Хороший выдался рейс, что ни говори. В эти дни я, Долорес, Гуго и Физз практически вернулись в старые добрые времена, когда мы были по-настоящему свободны и колесили по миру, зная, что в любом из его уголков нас встретят как друзей. И сколько теперь осталось таких уголков? Раз-два и обчелся. Но как бы то ни было, они еще существовали, а значит, не все для нас было потеряно…

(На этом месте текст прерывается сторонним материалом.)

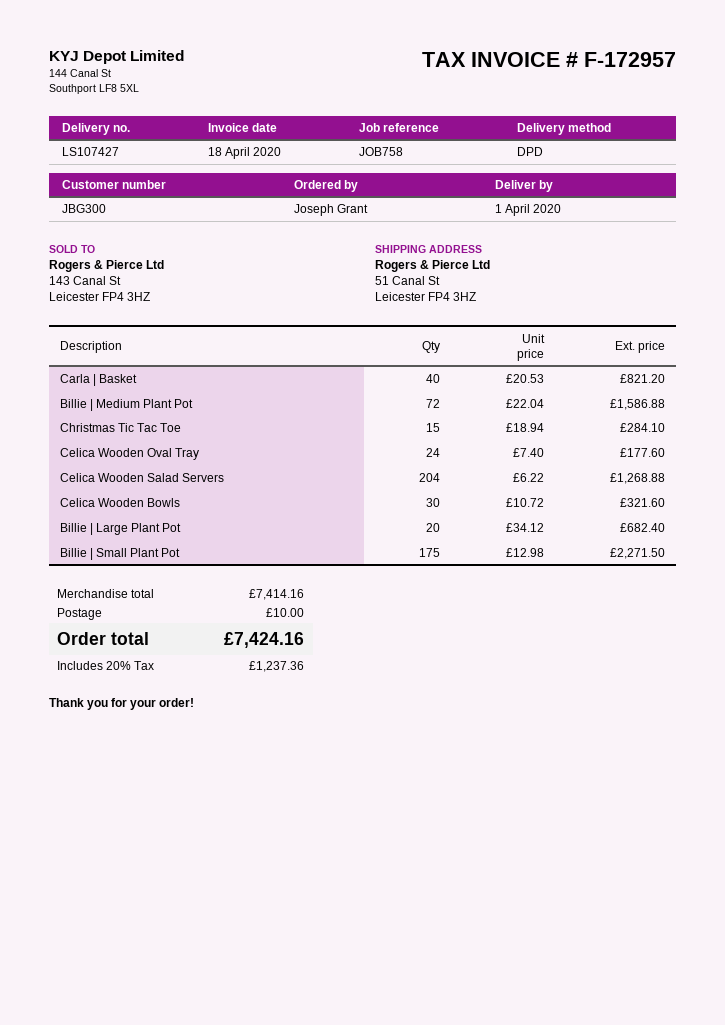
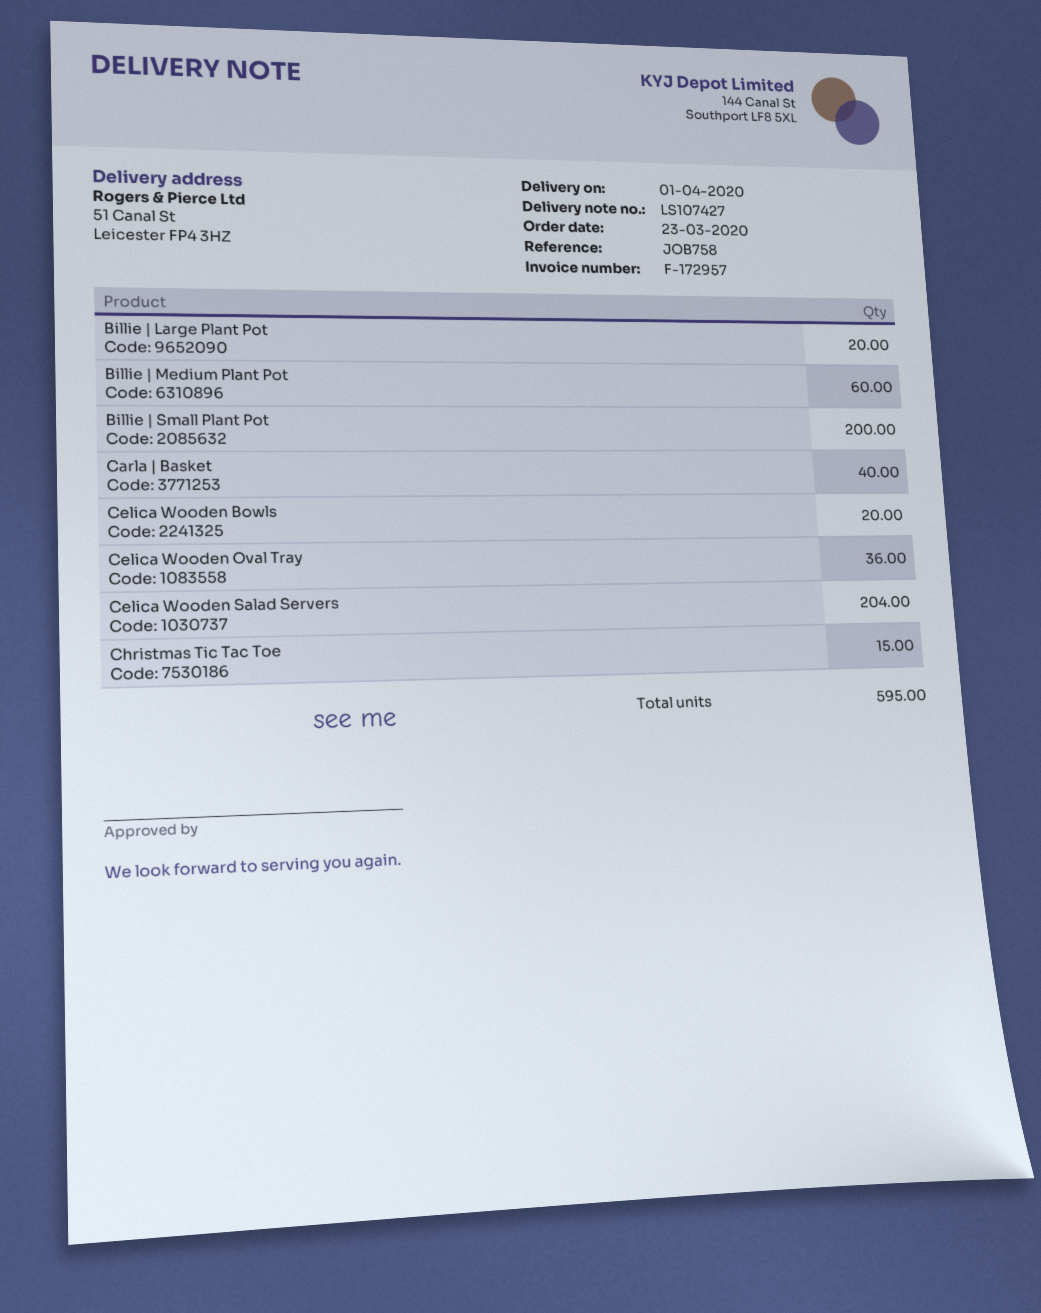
Billie | Medium Plant Pot: 72 -> 60
Celica Wooden Oval Tray: 24 -> 36
Celica Wooden Bowls: 30 -> 20
Billie | Small Plant Pot: 175 -> 200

Так думал я, вращая штурвал и приближая тот час, когда на горизонте вновь покажутся башни Гексатурма, который сегодня мы имели право называть своим домом и убежищем. Думал и не знал, что на самом деле единственное убежище, которое у нас осталось, находилось здесь, на «Гольфстриме». И что некогда неприступная крепость табуитов больше не могла служить нам защитой…
Глава 23
Тревожный окрик Малабониты прозвучал так внезапно, что я, умиротворенный погожим утром и неторопливой ездой, не сразу уразумел, что стряслось. «Заснула и сорвалась с мачты!» – первое, что промелькнуло у меня в мыслях, хотя, если бы это было так, я непременно увидел бы, как наша впередсмотрящая брякнулась на палубу. Но этого не произошло. Долорес продолжала стоять на марсе и кричать… нет, вовсе не ругательства, а призывала меня остановиться. И я, естественно, не имел права ей не подчиниться.